Fernand Léger
Painting in Space
April 9 – July 3, 2016
Opening: Friday, April 8, 7:30 p.m.
In this special anniversary year for the museum building, the exhibition Painting in Space casts a new light on one of the most diverse and influential artists of modernism. Fernand Léger (1881–1955), a contemporary of Pablo Picasso and Georges braque, sought to synthesize the arts in his work.
He made films, created murals for private homes as well as public buildings such as the United Nations Headquarters in New york, and designed costumes, theater sets, and church windows. Painting in Space is the first retrospective that focuses on Fernand Léger’s murals. For Léger, an architectural draftsman by training, engaging with built spaces via painting was a major concern. He developed close ties to key figures of modern architecture around the world.
Painting in Space explores the fruits of this dialog and traces his development from the early 1920s to his death in 1955. It features fascinating and often unexpectedly experimental projects that reflect different types of collaboration.
The presentation examines Léger’s temporary and permanent painterly interventions in public and private spaces (houses, 26 apartments, churches, ships, world’s fairs, etc.) as well as unrealized projects with a selection of murals, related works, designs, sketches, and contemporary documents that con- textualize the works.

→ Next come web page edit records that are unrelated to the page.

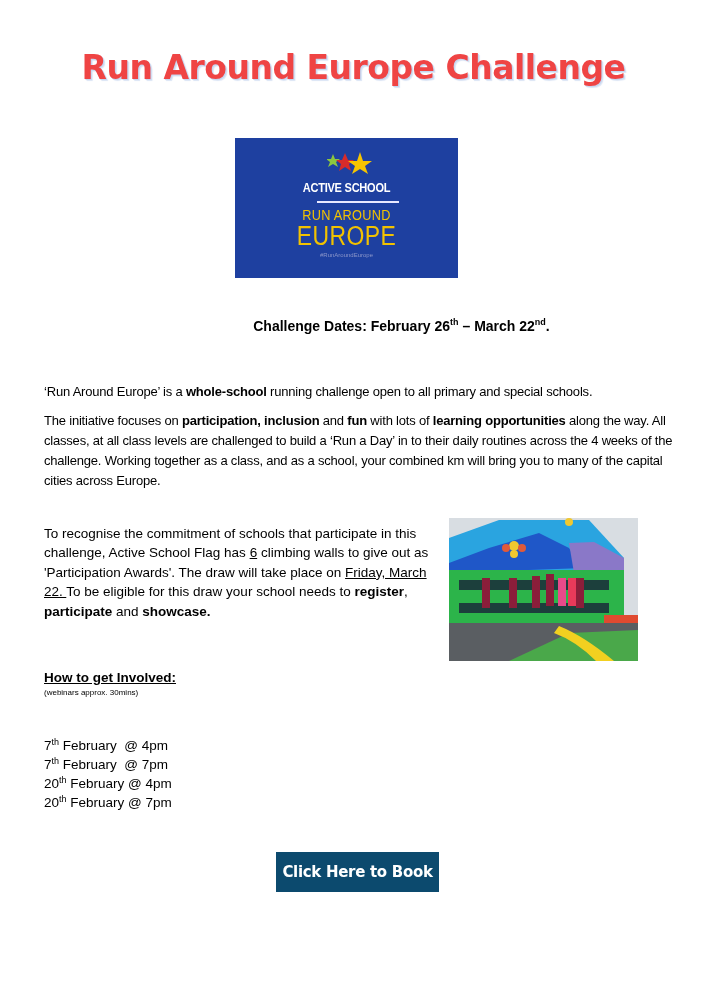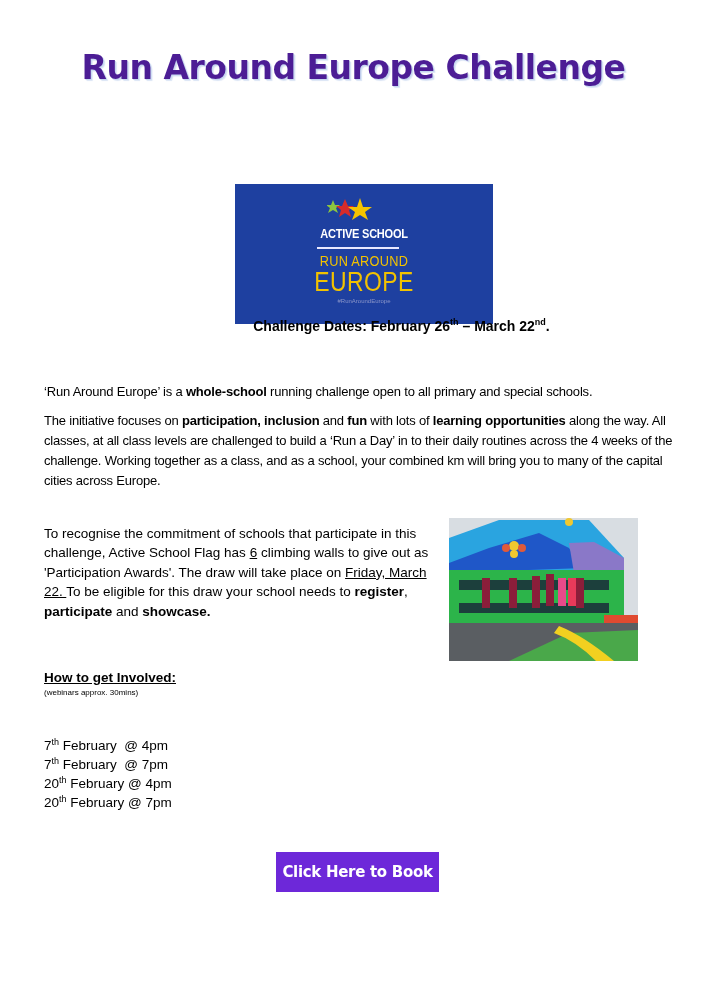"Run Around Europe Challenge" .title { color: #4c1d95 -> #ef4444 }
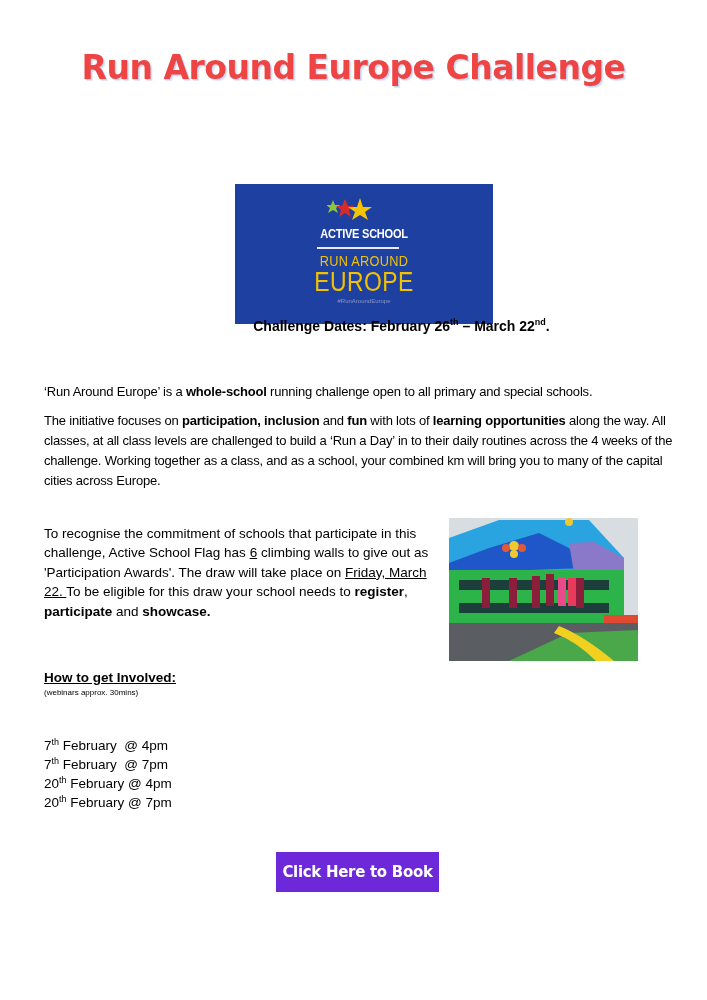"ACTIVE SCHOOL" .logo { margin-top: 46px -> none; width: 258px -> 223px }
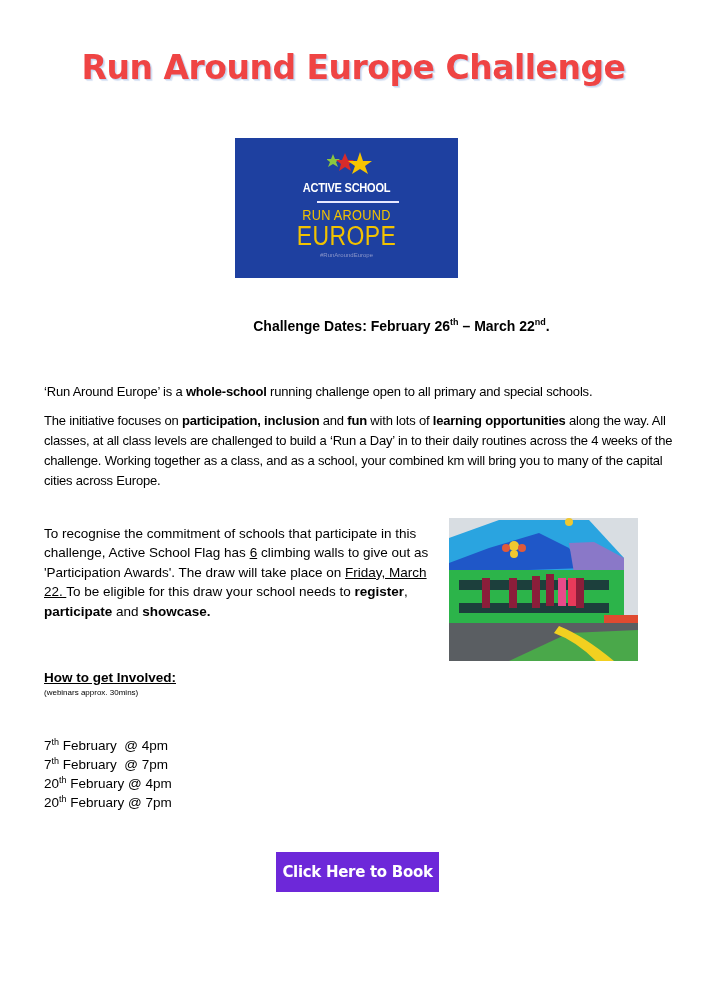"Click Here to Book" .book-btn { background: #6d28d9 -> #0c4a6e }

The point of departure for the exhibition is the mural Les Plongeurs (The Divers, 1942) for the home of the New York architect Wallace K. Harrison, which Peter and Irene Ludwig acquired especially for the museum building thirty years ago. The focus on murals, including works that have never before left their original location, is supplemented with paintings, sculptures, project sketches, and archival materials. Works in experimental film, graphic design, textile design (tapestries and carpets), as well as costume and theater set designs illuminate the murals in the context of the artist’s entire oeuvre.
For the first time, the exhibition brings together some 170 works as well as extensive source materials, with important loans from major European and American collections, including the Museum of Modern Art and the Solomon R. Guggenheim Museum in New York, the Art Institute of Chicago, the Menil Collection in Houston, the Kunstmuseum Basel, the Centre Pompidou and the Centre national des arts plastiques in Paris, the Musée National Fernand Léger in Biot, the Dansmuseet Stockholm, the Centre Canadien d’Architecture in Montreal, the Charlotte Perriand Archives, and the Fondation Le Corbusier in Paris.